[Detected change data]
--- START ---
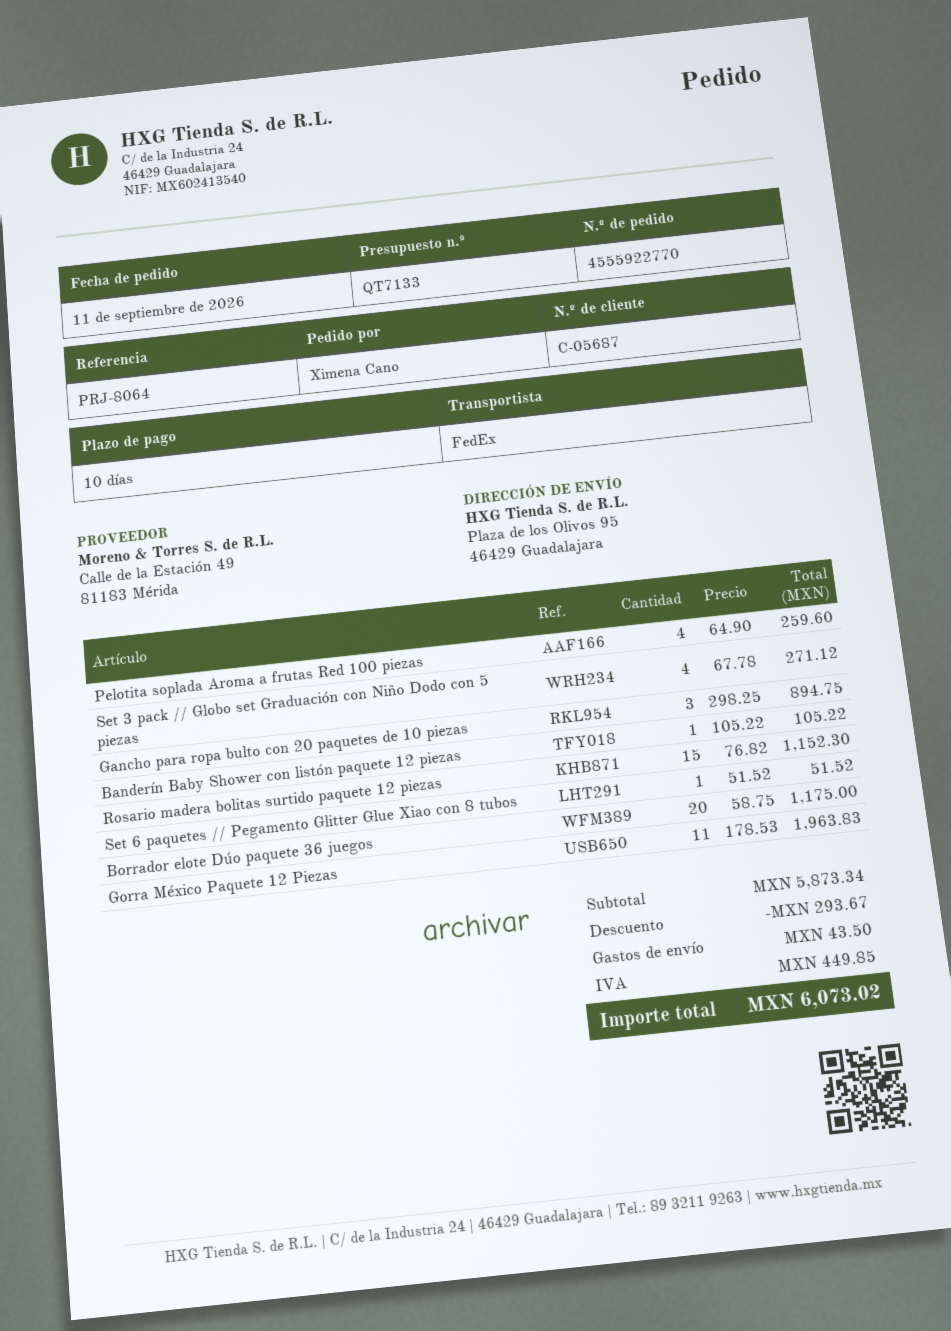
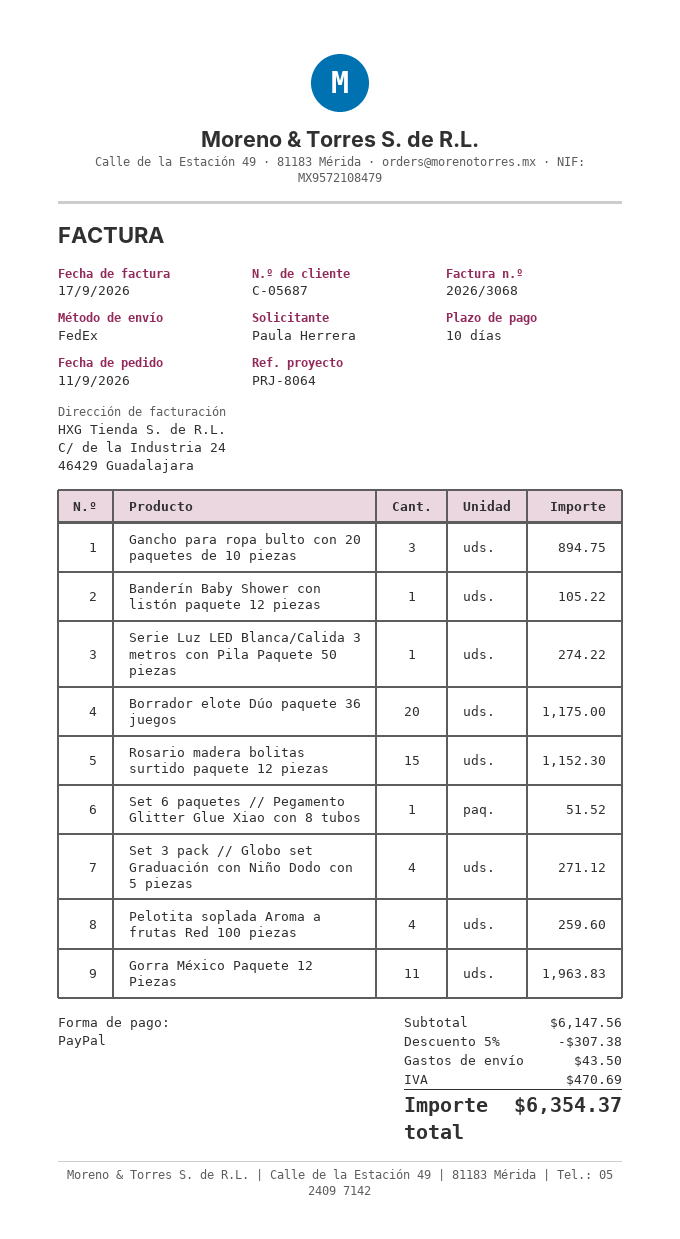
ordered by: Ximena Cano -> Paula Herrera
Serie Luz LED Blanca/Calida 3 metros con Pila Paquete 50 piezas: none -> 1 for 274.22
subtotal: 5873.34 -> 6147.56
discount: 293.67 -> 307.38
tax: 449.85 -> 470.69
total: 6073.02 -> 6354.37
--- END ---
* [EXERCISE DETAILS]: After finding the line that contains "Serie Luz LED" in the records above, copy that line and each one after it exactly, through the final line.

* [FINAL ANSWER]:
Serie Luz LED Blanca/Calida 3 metros con Pila Paquete 50 piezas: none -> 1 for 274.22
subtotal: 5873.34 -> 6147.56
discount: 293.67 -> 307.38
tax: 449.85 -> 470.69
total: 6073.02 -> 6354.37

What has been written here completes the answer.